Vous avez un peu de varech sur la joue. Non, ne vous excusez pas, après 708 pages, c'est la moindre des séquelles. Parce que,
Les Marins ne savent pas nager, en termes d'ambiance iodée, ça envoie. Pas à bord depuis trois lignes qu'on a déjà du sable sous les dents, le fond des chaussettes humides et le ventre peu rassuré de celui qui n'a pas le pied marin. C'est bien simple, ce livre est une immersion.
Nous voilà au XVIIIe siècle, quelque part au large dans l'océan Atlantique. Les Anglais, les Français, les Italiens, les Amériques sont dans un paysage plus ou moins lointain mais le coeur de l'histoire se concentre sur l'île fictive d'Ys. Escarpée, découpée comme de la dentelle, elle abrite autant de criques que de baies, de raz que de dangereuses passes. Sur la route des grandes navigations, c'est le lieu de tous les naufrages, de tous les sauvetages. Habitée de pauvres ères que l'on distingue à peine des roches, elle est aussi peuplée de vaillants et fortunés marins, de riches armateurs et de brillants juristes, autant d'hommes et de femmes constituant la société policée de la citée. Depuis un temps reculé, ces derniers doivent à leur valeur leur établissement dans la ville et lorsque l'un d'eux meurt, se libère une place pour celui qui, chaudement recommandé, pourra à son tour devenir citoyen et passer les équinoxes enfin au sec.
Pour tous les autres qui n'auraient pas eu cette chance de guetter tranquillement les grandes marées depuis la citée fortifiée de l'île d'Ys, derrière leurs fenêtres closes, la vie se passe à bord d'une embarcation ou, le plus souvent, dans quelque grotte humide d'où n'importe quelle bourrasque promet de vous déloger.
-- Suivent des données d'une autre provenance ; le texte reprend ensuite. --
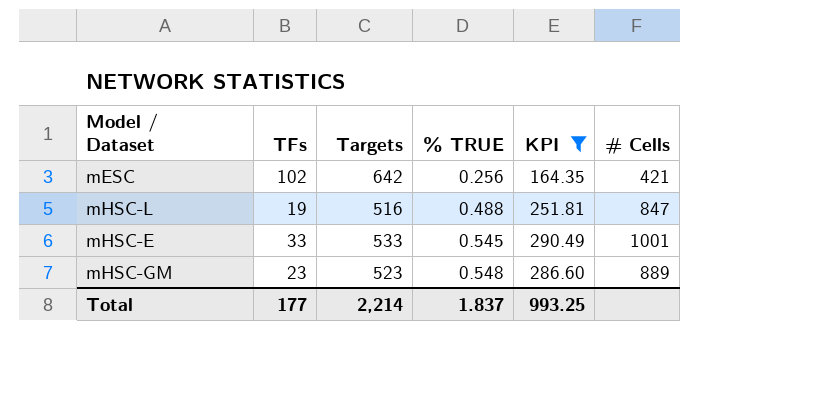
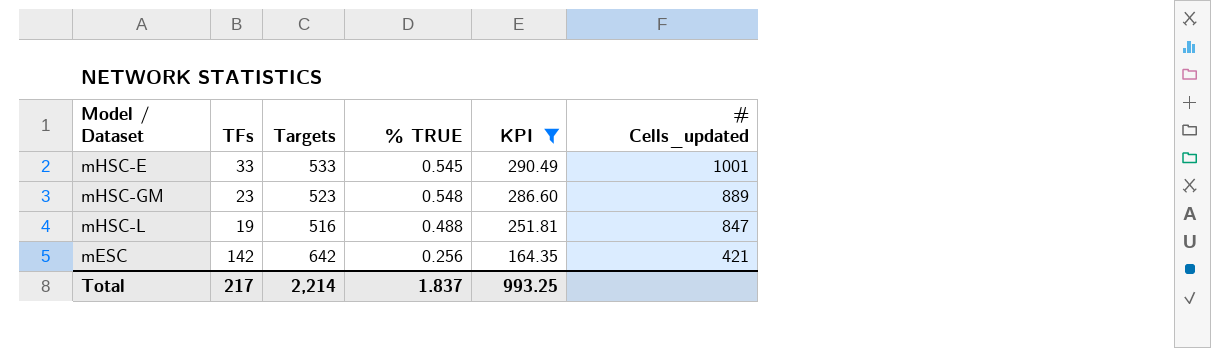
row order: % TRUE ascending -> KPI descending
column name: # Cells -> # Cells_updated
mESC | TFs: 102 -> 142
Total | TFs: 177 -> 217

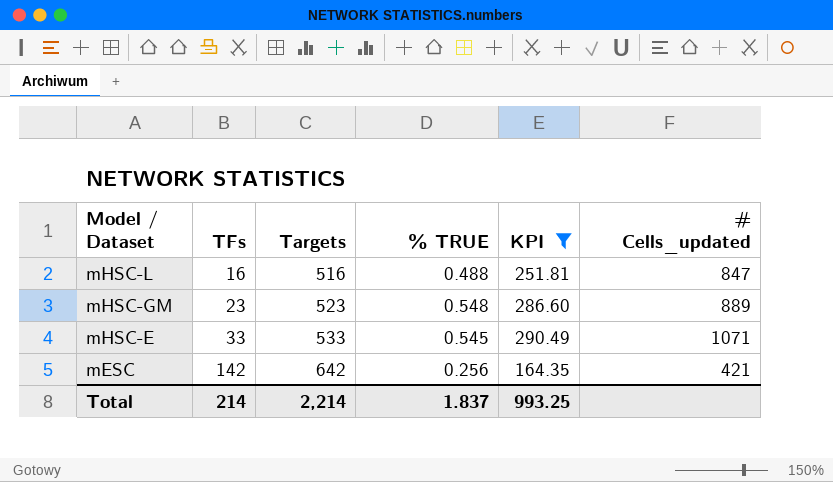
row order: KPI descending -> Model / Dataset descending
mHSC-L | TFs: 19 -> 16
mHSC-E | # Cells_updated: 1001 -> 1071
Total | TFs: 217 -> 214

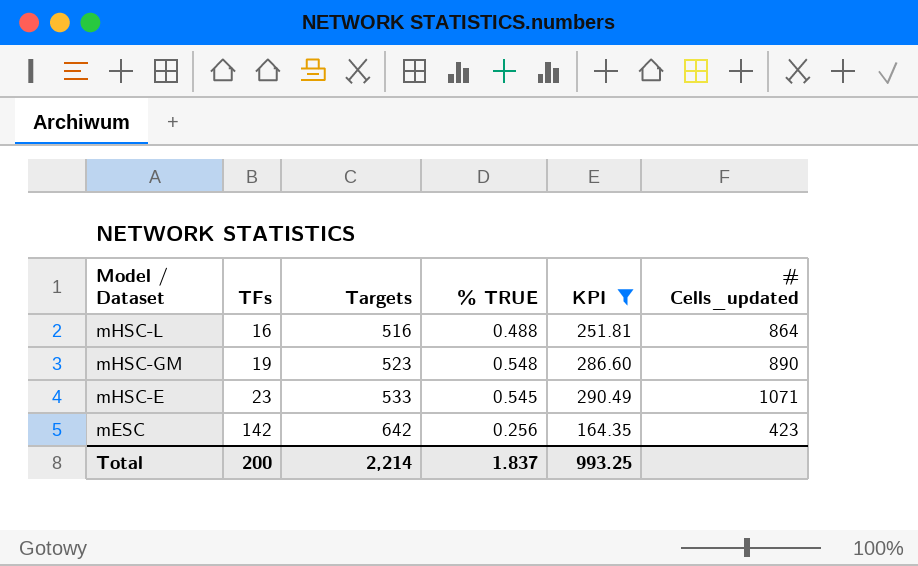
mHSC-L | # Cells_updated: 847 -> 864
mHSC-GM | TFs: 23 -> 19
mHSC-GM | # Cells_updated: 889 -> 890
mHSC-E | TFs: 33 -> 23
mESC | # Cells_updated: 421 -> 423
Total | TFs: 214 -> 200

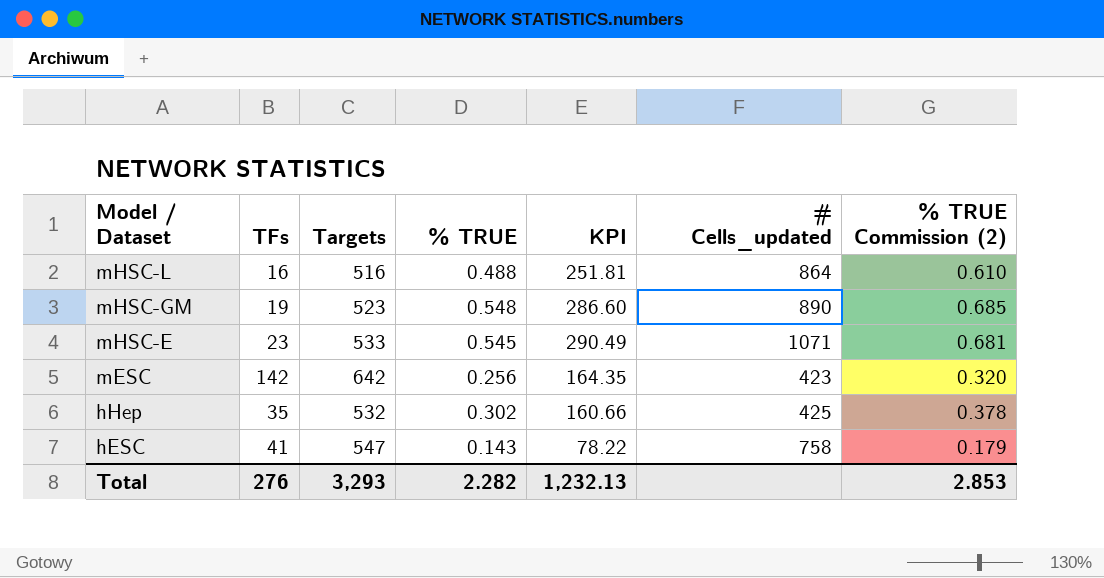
filter: KPI >= 164.35 -> none
column % TRUE Commission (2) | formula: none -> [% TRUE] * 1.25
Total | TFs: 200 -> 276
Total | Targets: 2,214 -> 3,293
Total | % TRUE: 1.837 -> 2.282
Total | KPI: 993.25 -> 1,232.13

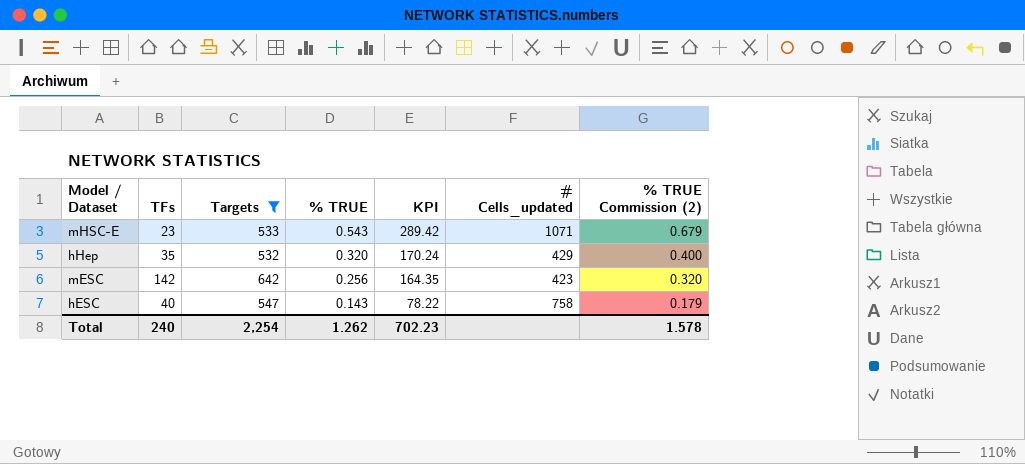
filter: none -> Targets >= 532
row order: Model / Dataset descending -> % TRUE descending
mHSC-E | % TRUE: 0.545 -> 0.543
mHSC-E | KPI: 290.49 -> 289.42
mHSC-E | % TRUE Commission (2): 0.681 -> 0.679
hHep | % TRUE: 0.302 -> 0.320
hHep | KPI: 160.66 -> 170.24
hHep | # Cells_updated: 425 -> 429
hHep | % TRUE Commission (2): 0.378 -> 0.400
hESC | TFs: 41 -> 40
Total | TFs: 276 -> 240
Total | Targets: 3,293 -> 2,254
Total | % TRUE: 2.282 -> 1.262
Total | KPI: 1,232.13 -> 702.23
Total | % TRUE Commission (2): 2.853 -> 1.578

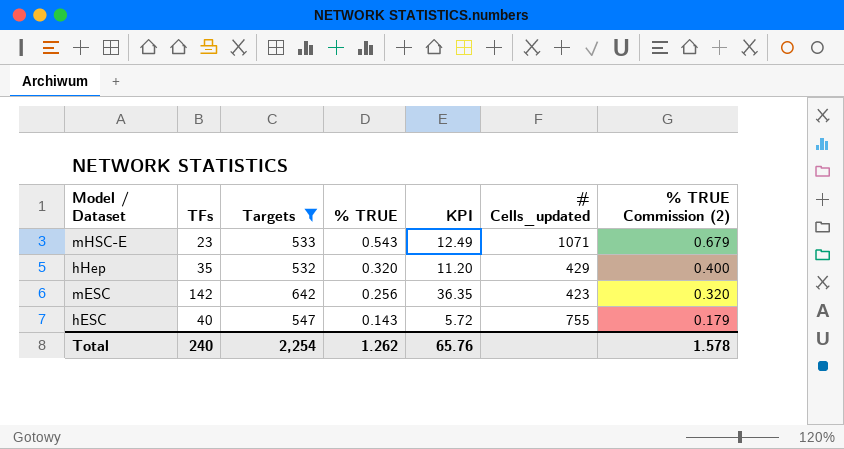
column KPI | formula: [Targets] * [% TRUE] -> [TFs] * [% TRUE]
hESC | # Cells_updated: 758 -> 755
Total | KPI: 702.23 -> 65.76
S'organise ainsi l'existence en fonction de votre statut. Vous pouvez être fils de citoyen mais n'avoir plus aucune protection dès lors que vous devenez orphelin. A vous les plages où récolter les boutons de culotte, petits coquillages ou imperceptible trésor que vous tenterez de monnayer contre un quignon. A moins que, mieux lotie par la nature ou moins abimée par vos années de maraude maritimes, vous deveniez invitée, maîtresse, compagne, protégée d'un illustre citoyen de la citée… jusqu'à son prochain caprice.
Vous pouvez ainsi être Danaé Poussin, une fille démunie dont on suit le parcours au fil des hommes qui le constitueront. D'un duelliste érudit et bienfaisant à d'autres asticots moins regardants. D'une enfance sur les grèves à une vieillesse à fond de cale, c'est la trajectoire de Danaé qui sert de premier plan à la narration. Pourtant, à mesure que le livre se déploie, les moeurs des Issois, leurs rites et moyens de survivre prennent une importance sans cesse grandissante. Chaque chapitre commence ainsi par une petite présentation générale qui imite les livres d'histoire et relate tel ou tel particularisme du peuple issois, tel fait et la trace qu'a laissée sa légende dans l'histoire de l'île. Evidemment, c'est aussi un avant-goût de la thématique qui sera développée par la suite de la narration et relative cette fois à Danaé et les siens. Mais petit à petit, à mesure que des péripéties dans l'existence des personnages en sont le prétexte, on prend connaissance des principales moeurs et des hauts faits politiques du peuple issois. Et on laisse de plus ou plus s'effacer la préoccupation que l'on avait de la destinée de nos protagonistes.
Mais qu'importe les vies particulières, dans une langue rocailleuses aux délicieuses tournures surannées, patoisantes, ça proteste contre les coups du sort, ça clame la honte qu'il y aurait à ne pas être digne, ça pille les naufragés, ça se fait naufrageurs. Ca rêve de profiter de d'une des rotations pour devenir citoyen à son tour. Et tandis que ça beugle, étripe le poisson, défie quiconque d'être plus fier, soufflent les grains, meuglent les déferlantes. Bref, ça finit souvent trempés, et nous avec.
D'habitude, je ne lis pas ce genre d'ouvrage. C'est une dystopie qui peut s'apparenter à la fantasy (ce qui m'arrange bien, rapport à un certain challenge) et à ces deux titres, ce n'est pas ma tasse de thé. Mais c'est un cadeau de Noël de la part de mes garçons. L'ainé s'est rendu dans une librairie, a écouté les conseils et a pensé que ça me plairait. Ce qui a fait fondre mon coeur et vaut toutes les recommandations. Avec ce regard, j'ai oublié que mon couchage crissait sous le sel et que je n'aimais pas le biscuit de mer moisi. J'ai accepté cette ethnographie idéalisée d'une peuplade inventée et j'ai passé, finalement, un assez bon moment.